Could you restate all of the records below exactly, with the pictures left out?

========

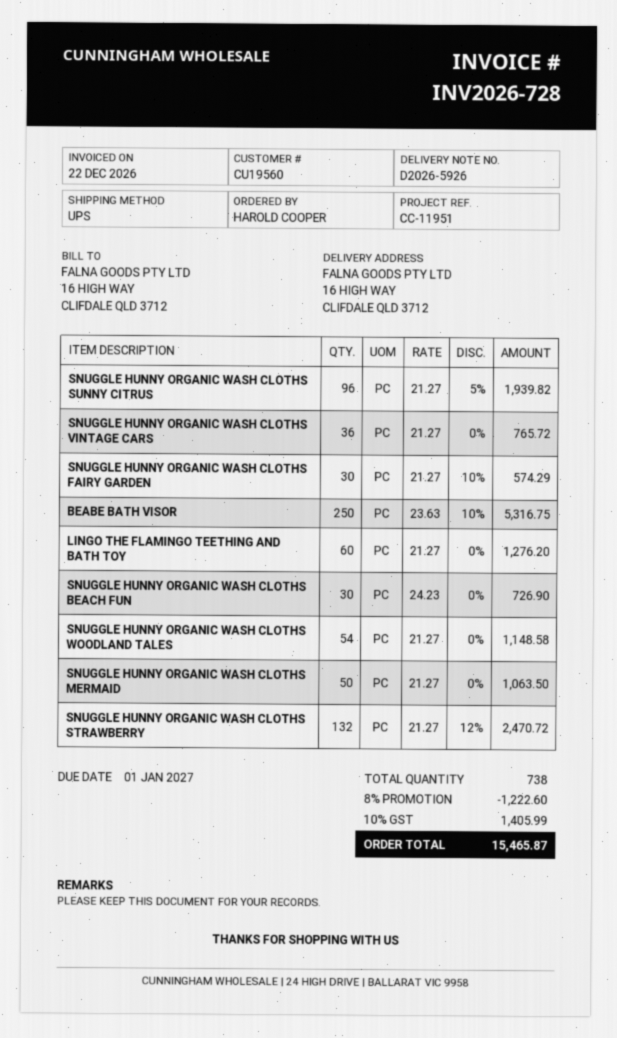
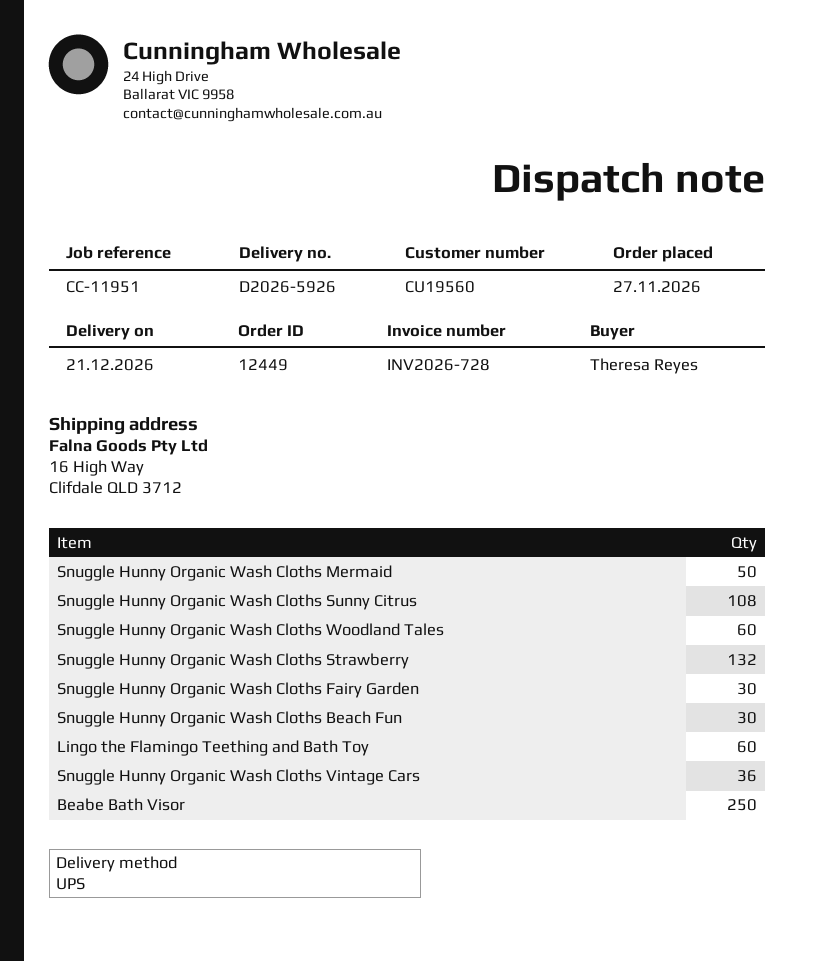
ordered by: HAROLD COOPER -> Theresa Reyes
SNUGGLE HUNNY ORGANIC WASH CLOTHS SUNNY CITRUS: 96 -> 108
SNUGGLE HUNNY ORGANIC WASH CLOTHS WOODLAND TALES: 54 -> 60

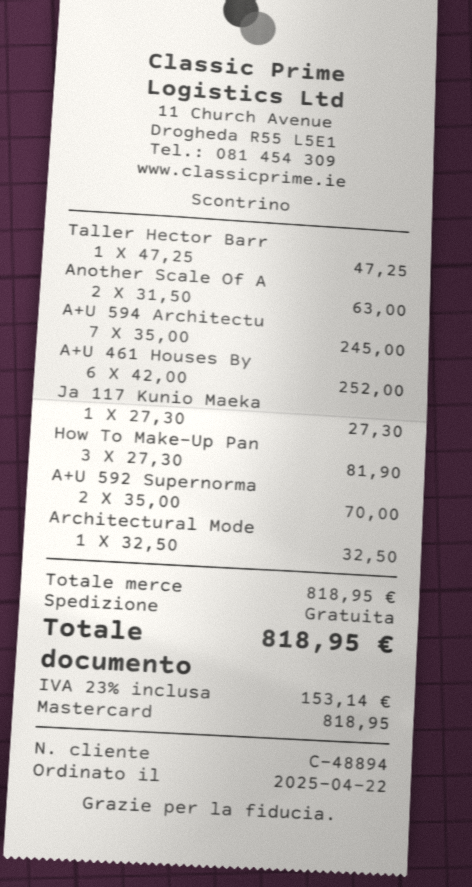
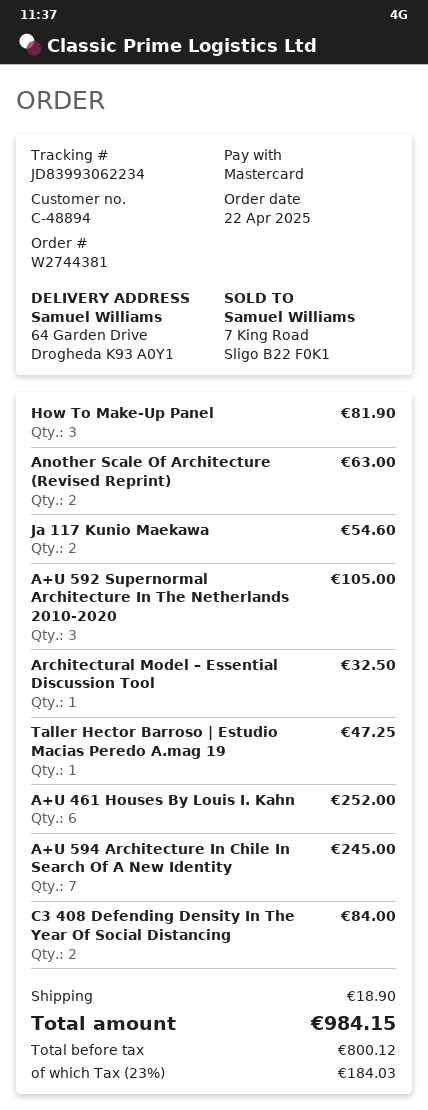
Ja 117 Kunio Maeka: 1 for 27.30 -> 2 for 54.60
A+U 592 Supernorma: 2 for 70.00 -> 3 for 105.00
C3 408 Defending Density In The Year Of Social Distancing: none -> 2 for 84.00
shipping: 0.00 -> 18.90
tax: 23% = 153.14 -> 23% = 184.03
total: 818.95 -> 984.15

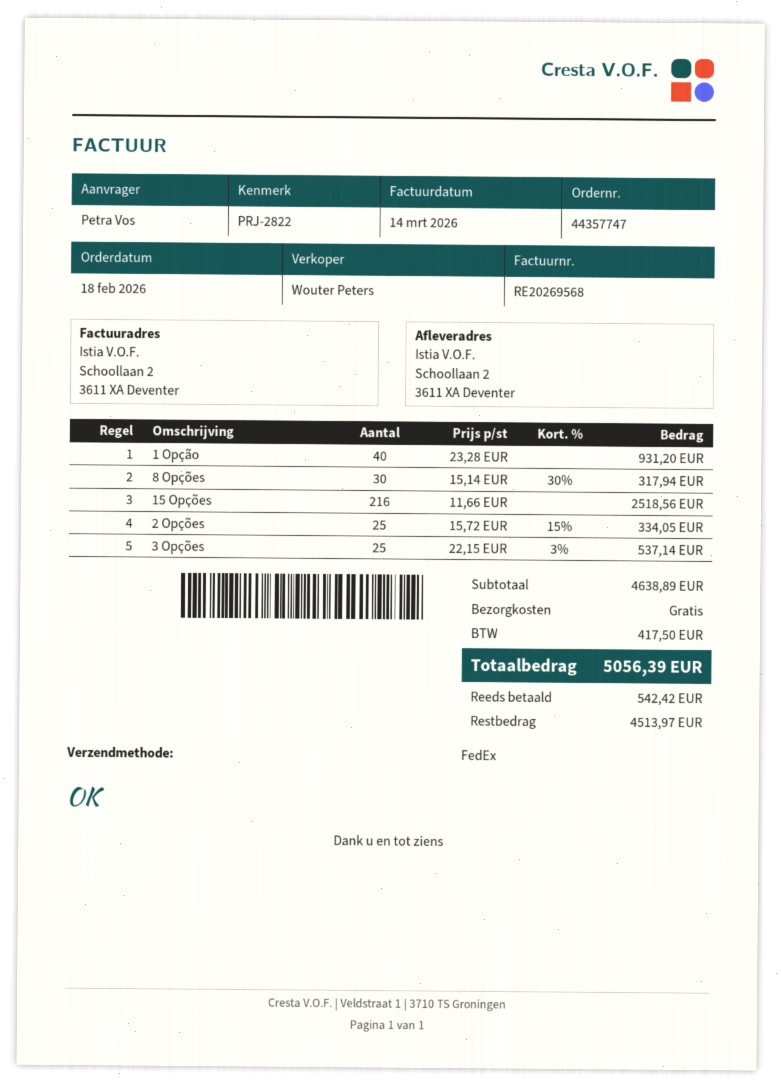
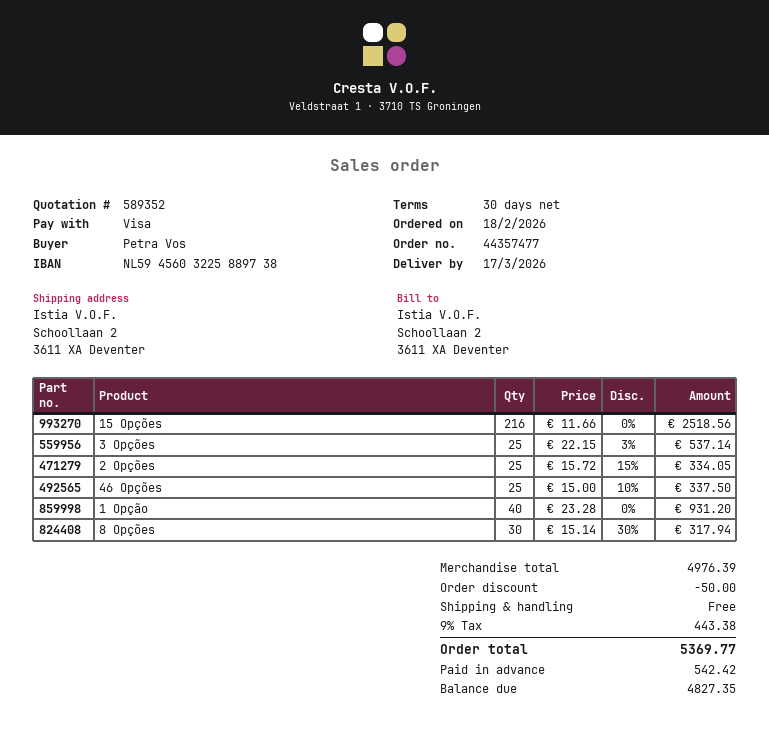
order number: 44357747 -> 44357477
46 Opções: none -> 25 x 15.00 - 10% = 337.50
subtotal: 4638.89 -> 4976.39
discount: none -> 50.00
tax: 417.50 -> 443.38
total: 5056.39 -> 5369.77
balance: 4513.97 -> 4827.35

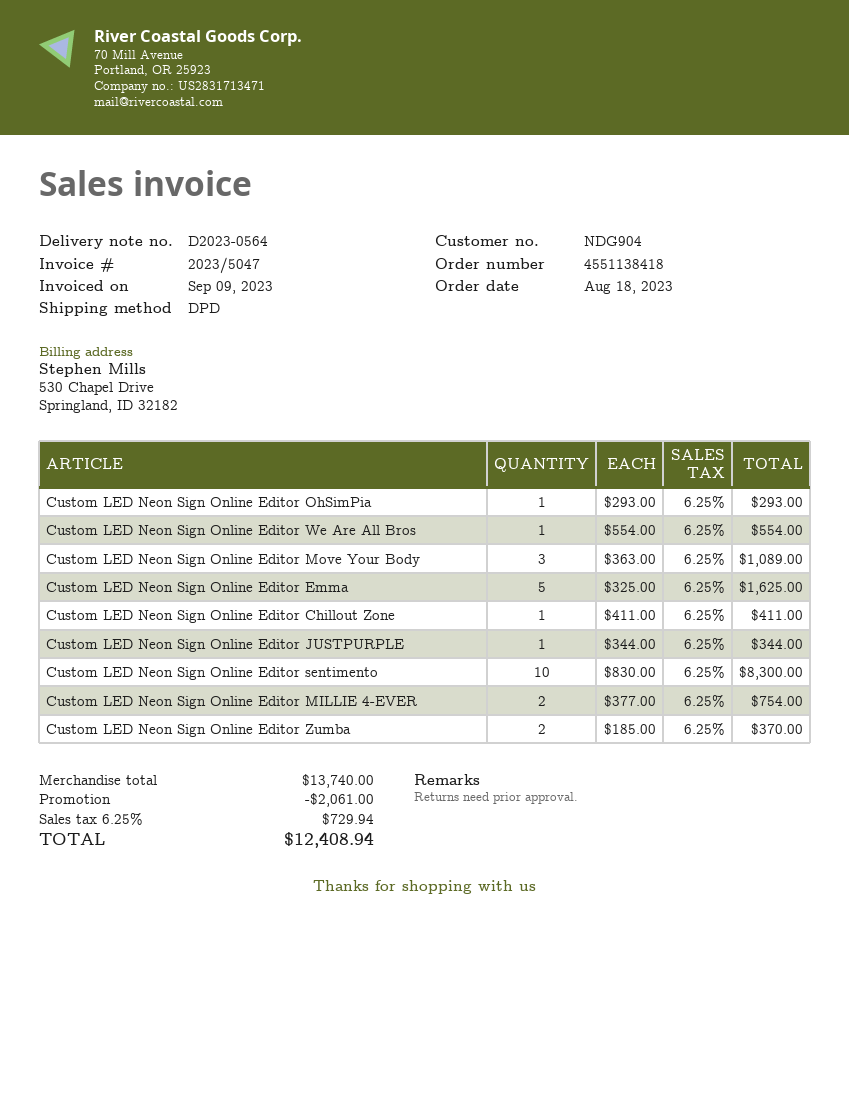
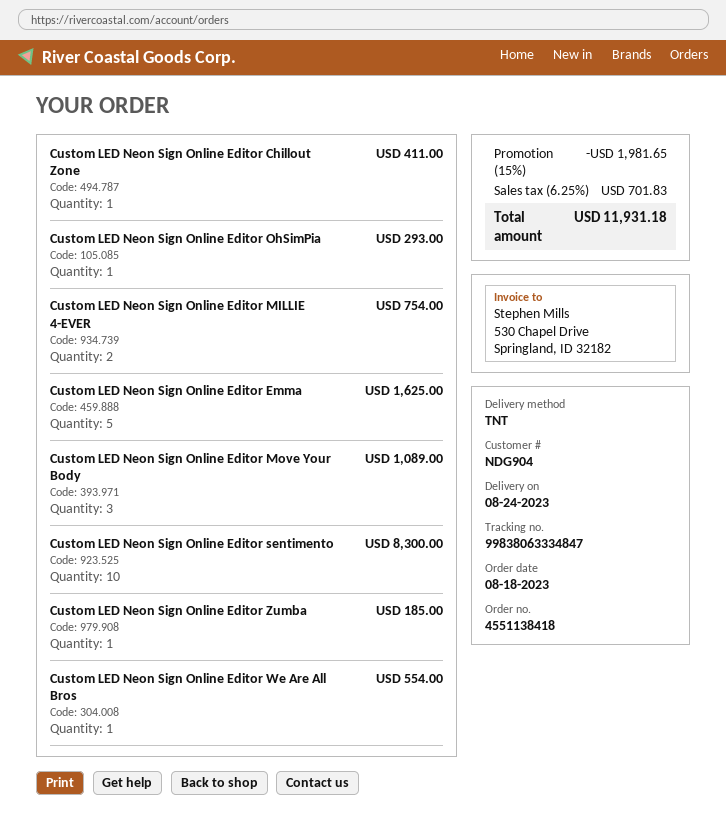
shipping method: DPD -> TNT
Custom LED Neon Sign Online Editor JUSTPURPLE: 1 for 344.00 -> none
Custom LED Neon Sign Online Editor Zumba: 2 for 370.00 -> 1 for 185.00
discount: 2061.00 -> 1981.65
tax: 6.25% = 729.94 -> 6.25% = 701.83
total: 12408.94 -> 11931.18

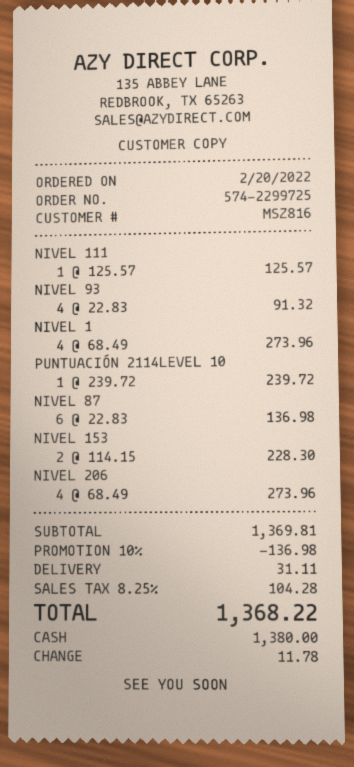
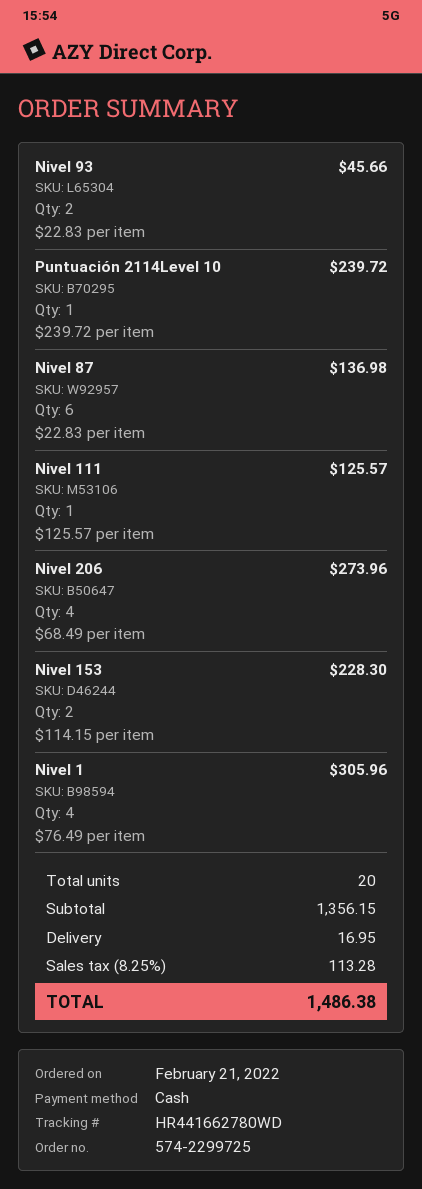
order date: 2022-02-20 -> 2022-02-21
NIVEL 93: 4 x 22.83 = 91.32 -> 2 x 22.83 = 45.66
NIVEL 1: 4 x 68.49 = 273.96 -> 4 x 76.49 = 305.96
subtotal: 1369.81 -> 1356.15
discount: 10% = 136.98 -> none
shipping: 31.11 -> 16.95
tax: 8.25% = 104.28 -> 8.25% = 113.28
total: 1368.22 -> 1486.38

========

Completed exercise ::
ordered by: HAROLD COOPER -> Theresa Reyes
SNUGGLE HUNNY ORGANIC WASH CLOTHS SUNNY CITRUS: 96 -> 108
SNUGGLE HUNNY ORGANIC WASH CLOTHS WOODLAND TALES: 54 -> 60

Ja 117 Kunio Maeka: 1 for 27.30 -> 2 for 54.60
A+U 592 Supernorma: 2 for 70.00 -> 3 for 105.00
C3 408 Defending Density In The Year Of Social Distancing: none -> 2 for 84.00
shipping: 0.00 -> 18.90
tax: 23% = 153.14 -> 23% = 184.03
total: 818.95 -> 984.15

order number: 44357747 -> 44357477
46 Opções: none -> 25 x 15.00 - 10% = 337.50
subtotal: 4638.89 -> 4976.39
discount: none -> 50.00
tax: 417.50 -> 443.38
total: 5056.39 -> 5369.77
balance: 4513.97 -> 4827.35

shipping method: DPD -> TNT
Custom LED Neon Sign Online Editor JUSTPURPLE: 1 for 344.00 -> none
Custom LED Neon Sign Online Editor Zumba: 2 for 370.00 -> 1 for 185.00
discount: 2061.00 -> 1981.65
tax: 6.25% = 729.94 -> 6.25% = 701.83
total: 12408.94 -> 11931.18

order date: 2022-02-20 -> 2022-02-21
NIVEL 93: 4 x 22.83 = 91.32 -> 2 x 22.83 = 45.66
NIVEL 1: 4 x 68.49 = 273.96 -> 4 x 76.49 = 305.96
subtotal: 1369.81 -> 1356.15
discount: 10% = 136.98 -> none
shipping: 31.11 -> 16.95
tax: 8.25% = 104.28 -> 8.25% = 113.28
total: 1368.22 -> 1486.38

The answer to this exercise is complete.